Michael Levy | Thoughtless | NA1051
If your mind wants to think, let it! Merely bend away like a martial artist. Let the thoughts fly as they will and the universe will have its way with the music. You can count on that always. The mind? Don’t trust it when it comes to improvising. Trust your heart. Trust your gut. Trust life. When you trust like that you can dance on the razor’s edge and have a blast! — Michael Levy Continue reading
When Mike was tall enough to reach the keys of his sister’s Baldwin Acrosonic, he played his first notes. They were improvised… and original.
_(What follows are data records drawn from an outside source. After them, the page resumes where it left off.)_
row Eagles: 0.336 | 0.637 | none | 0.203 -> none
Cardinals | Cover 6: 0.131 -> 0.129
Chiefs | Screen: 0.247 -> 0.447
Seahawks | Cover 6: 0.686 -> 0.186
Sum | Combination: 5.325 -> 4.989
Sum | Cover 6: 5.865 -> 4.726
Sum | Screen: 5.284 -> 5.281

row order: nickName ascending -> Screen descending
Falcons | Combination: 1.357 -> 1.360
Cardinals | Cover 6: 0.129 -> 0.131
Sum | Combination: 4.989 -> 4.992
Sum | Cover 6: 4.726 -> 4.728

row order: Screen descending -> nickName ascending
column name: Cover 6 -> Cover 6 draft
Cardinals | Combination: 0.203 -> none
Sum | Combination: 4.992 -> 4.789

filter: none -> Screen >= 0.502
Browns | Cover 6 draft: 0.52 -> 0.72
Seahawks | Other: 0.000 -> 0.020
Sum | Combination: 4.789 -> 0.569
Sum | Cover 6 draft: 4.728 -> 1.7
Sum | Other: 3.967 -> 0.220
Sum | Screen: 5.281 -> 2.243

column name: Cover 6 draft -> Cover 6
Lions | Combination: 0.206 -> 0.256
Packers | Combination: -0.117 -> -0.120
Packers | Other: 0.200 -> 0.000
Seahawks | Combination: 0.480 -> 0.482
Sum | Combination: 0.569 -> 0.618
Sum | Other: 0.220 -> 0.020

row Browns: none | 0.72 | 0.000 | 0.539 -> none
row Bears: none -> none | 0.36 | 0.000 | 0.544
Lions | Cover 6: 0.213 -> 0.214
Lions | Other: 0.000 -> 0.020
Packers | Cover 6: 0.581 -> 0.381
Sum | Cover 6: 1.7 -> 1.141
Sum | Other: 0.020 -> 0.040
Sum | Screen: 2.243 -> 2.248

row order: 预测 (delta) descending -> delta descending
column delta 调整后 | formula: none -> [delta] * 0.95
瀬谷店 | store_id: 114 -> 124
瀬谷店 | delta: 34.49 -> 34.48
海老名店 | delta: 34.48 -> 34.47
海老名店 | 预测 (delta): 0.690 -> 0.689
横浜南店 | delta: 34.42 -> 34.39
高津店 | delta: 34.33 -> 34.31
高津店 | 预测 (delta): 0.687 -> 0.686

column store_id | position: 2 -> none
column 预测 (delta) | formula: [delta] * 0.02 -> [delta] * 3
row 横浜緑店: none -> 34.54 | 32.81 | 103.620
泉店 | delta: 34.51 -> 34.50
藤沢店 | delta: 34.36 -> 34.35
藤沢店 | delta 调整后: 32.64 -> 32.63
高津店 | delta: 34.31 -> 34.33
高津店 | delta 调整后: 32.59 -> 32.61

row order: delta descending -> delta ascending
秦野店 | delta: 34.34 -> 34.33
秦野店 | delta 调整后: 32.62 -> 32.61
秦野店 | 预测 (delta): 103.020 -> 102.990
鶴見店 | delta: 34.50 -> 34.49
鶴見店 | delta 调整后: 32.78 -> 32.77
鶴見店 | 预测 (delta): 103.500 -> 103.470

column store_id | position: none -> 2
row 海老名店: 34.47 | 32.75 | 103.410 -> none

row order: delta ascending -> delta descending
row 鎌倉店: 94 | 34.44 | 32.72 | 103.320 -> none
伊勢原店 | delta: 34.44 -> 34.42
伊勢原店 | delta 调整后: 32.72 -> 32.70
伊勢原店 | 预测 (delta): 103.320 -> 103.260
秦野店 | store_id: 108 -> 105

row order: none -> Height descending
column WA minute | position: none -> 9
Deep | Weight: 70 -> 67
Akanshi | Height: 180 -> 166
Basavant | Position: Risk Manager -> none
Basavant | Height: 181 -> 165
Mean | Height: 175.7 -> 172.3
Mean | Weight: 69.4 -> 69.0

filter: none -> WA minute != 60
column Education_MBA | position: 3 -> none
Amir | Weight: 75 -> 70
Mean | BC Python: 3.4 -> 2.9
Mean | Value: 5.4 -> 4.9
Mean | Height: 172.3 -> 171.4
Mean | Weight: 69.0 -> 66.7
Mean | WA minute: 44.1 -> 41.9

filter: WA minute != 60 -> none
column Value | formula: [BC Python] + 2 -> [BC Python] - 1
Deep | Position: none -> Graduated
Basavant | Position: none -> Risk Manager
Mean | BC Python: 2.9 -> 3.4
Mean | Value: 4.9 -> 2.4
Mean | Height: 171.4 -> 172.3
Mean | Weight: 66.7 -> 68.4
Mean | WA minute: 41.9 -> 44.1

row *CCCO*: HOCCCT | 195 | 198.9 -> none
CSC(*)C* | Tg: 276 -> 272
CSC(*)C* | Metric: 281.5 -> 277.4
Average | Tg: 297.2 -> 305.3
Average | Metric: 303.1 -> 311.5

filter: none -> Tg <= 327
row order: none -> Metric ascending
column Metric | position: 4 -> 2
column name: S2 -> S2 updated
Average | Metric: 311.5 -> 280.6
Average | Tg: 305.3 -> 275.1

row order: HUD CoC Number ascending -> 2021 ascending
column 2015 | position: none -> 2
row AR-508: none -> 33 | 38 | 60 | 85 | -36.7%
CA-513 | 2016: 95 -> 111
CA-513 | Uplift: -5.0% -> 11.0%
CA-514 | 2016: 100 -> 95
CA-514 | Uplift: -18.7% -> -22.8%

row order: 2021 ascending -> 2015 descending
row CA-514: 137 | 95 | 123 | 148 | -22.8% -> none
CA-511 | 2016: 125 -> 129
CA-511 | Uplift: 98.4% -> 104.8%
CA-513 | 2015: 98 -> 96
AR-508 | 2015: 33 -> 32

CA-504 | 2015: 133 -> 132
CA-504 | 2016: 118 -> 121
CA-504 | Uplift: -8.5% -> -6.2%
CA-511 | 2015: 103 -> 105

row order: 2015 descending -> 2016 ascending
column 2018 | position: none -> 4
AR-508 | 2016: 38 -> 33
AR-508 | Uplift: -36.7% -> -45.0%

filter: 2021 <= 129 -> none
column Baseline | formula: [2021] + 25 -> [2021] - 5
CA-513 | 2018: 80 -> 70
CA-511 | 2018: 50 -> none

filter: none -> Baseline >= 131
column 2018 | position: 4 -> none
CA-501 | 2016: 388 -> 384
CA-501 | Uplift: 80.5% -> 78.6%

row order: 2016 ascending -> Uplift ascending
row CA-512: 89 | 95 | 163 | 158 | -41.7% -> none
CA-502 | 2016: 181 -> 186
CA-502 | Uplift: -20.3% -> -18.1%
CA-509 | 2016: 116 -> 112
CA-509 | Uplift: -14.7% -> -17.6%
This first expression of what was to come could only be defined as noise by most people, except, of course, Mike’s mom, who interpreted it as “potential”. The fact that Mike could not even see the keys at that point had no bearing on his mother’s insight, an insight only a mother could have. This native state, which might have led immediately to an improvisatory epiphany if left to itself, was marred by the introduction of two extraordinary musical compositions about a year later. “Chopsticks” and “Heart And Soul” became the musical nexus by which the young artist touched the universal longing for musical consciousness (in the West at least. Although “Chopsticks” seems to be of Asian origin, extensive research has shown it to have been composed by a Benedictine monk in the 1920’s, playing on a keyboard that was having the sharps relaquered.).